Für Cunningham persönlich ist es mehr als ein sportlicher Rückschlag. Er wollte dieses Jahr den Sprung von All-Star zu Superstar vollziehen, Vertragsverlängerung, Schuhkampagne, Charity-Projekt in Flint – alles lag bereit. Jetzt liegt er mit Schlauch in der Seitenkammer und hört, wie Fernsehpanels seine Chancen auf den Award herunterrechnen.

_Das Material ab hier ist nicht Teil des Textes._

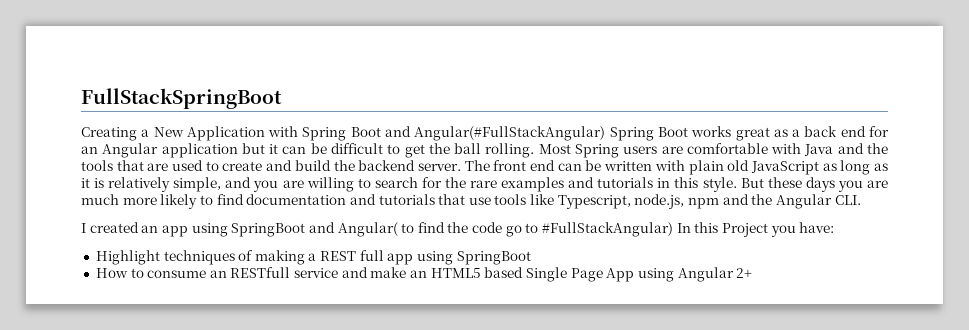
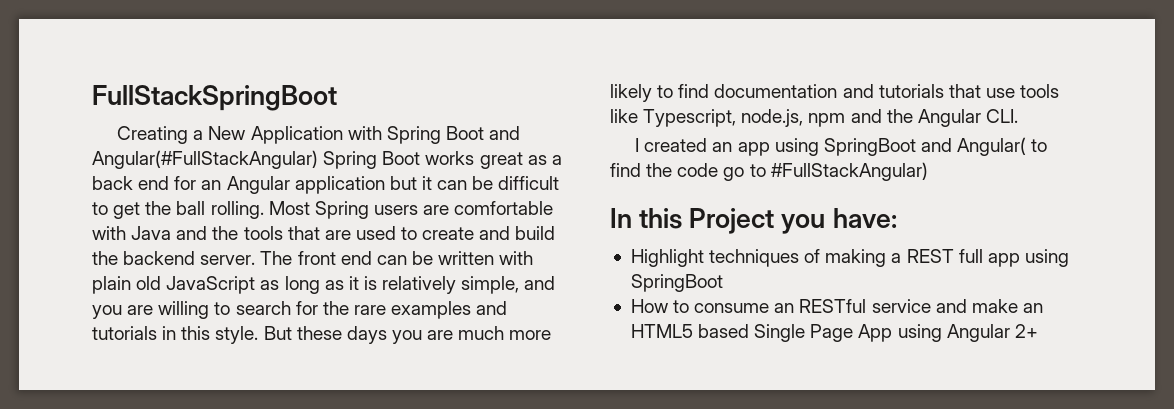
(674, 229) none -> (928, 171) //
[230,267,291,278] RESTfull -> [799,299,867,313] RESTful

Was detroit jetzt tun muss

Was detroit jetzt tun muss

Williams muss innerhalb von 48 Stunden ein Notsystem installieren. Beasley übernimmt Lead-Ball-Handling, Auswärtsstarter Alec Burks rückt in die Starting Five, Rookie Marcus Sasser bekommt plötzlich 25 Minuten. Die Defensive bleibt stark (110,2 Defensive Rating), aber ohne Cades PnR-Gravity verödet die Offensive.

Die Front Office hält die 15. Stelle offen, um einen Combo Guard zu signen. Names wie Dennis Schröder oder Jordan Clarkson kursieren. Doch keiner von ihnen ersetzt 25 Punkte plus Playmaking-Niveau. Die Pistons müssen ihre Identität umbauen: weniger Isolation, mehr frühe Pick-and-Rolls für Stewart, mehr Transition für Beasley.

Die Fans reagieren zwiegespalten. Auf Reddit formiert sich die #CadeComeback-Fraktion, Twitter fordert „Tank für Sicherheit“, TikTok liefert Tränen-Clips. Die Ticker laufen heiß: Ein Sieg gegen Boston am Freitag würde die Vorsprung-Fanbase beruhigen, eine Niederlage könnte die Angst lähmen.

Der countdown läuft

Am 5. April folgt das Röntgen-Kontrollbild. Dann wissen die Ärzte, ob die Lunge wieder dicht ist. Fällt der Termin negativ aus, dürfte Cunningham die Saison verpassen – und Detroit eine mentale Bombe erleben. Fällt er positiv aus, winkt ein Hollywood-Comeback in Spiel 1, doch selbst das wäre nach Wochen ohne Spielpraxis ein Hochrisiko-Einsatz.

Die Pistons haben 49 Siege eingesammelt, doch am Ende zählen nur noch zwei Dinge: Gesundheit und Matchup-Glück. Ohne ihren besten Spieler droht aus dem Traum der ersten Finals-Teilnahme seit 2004 ein neues Kapitel des Detroit-Kummers zu werden. Die Uhr tickt. Die Lunge muss heilen. Und die Liga wartet nicht.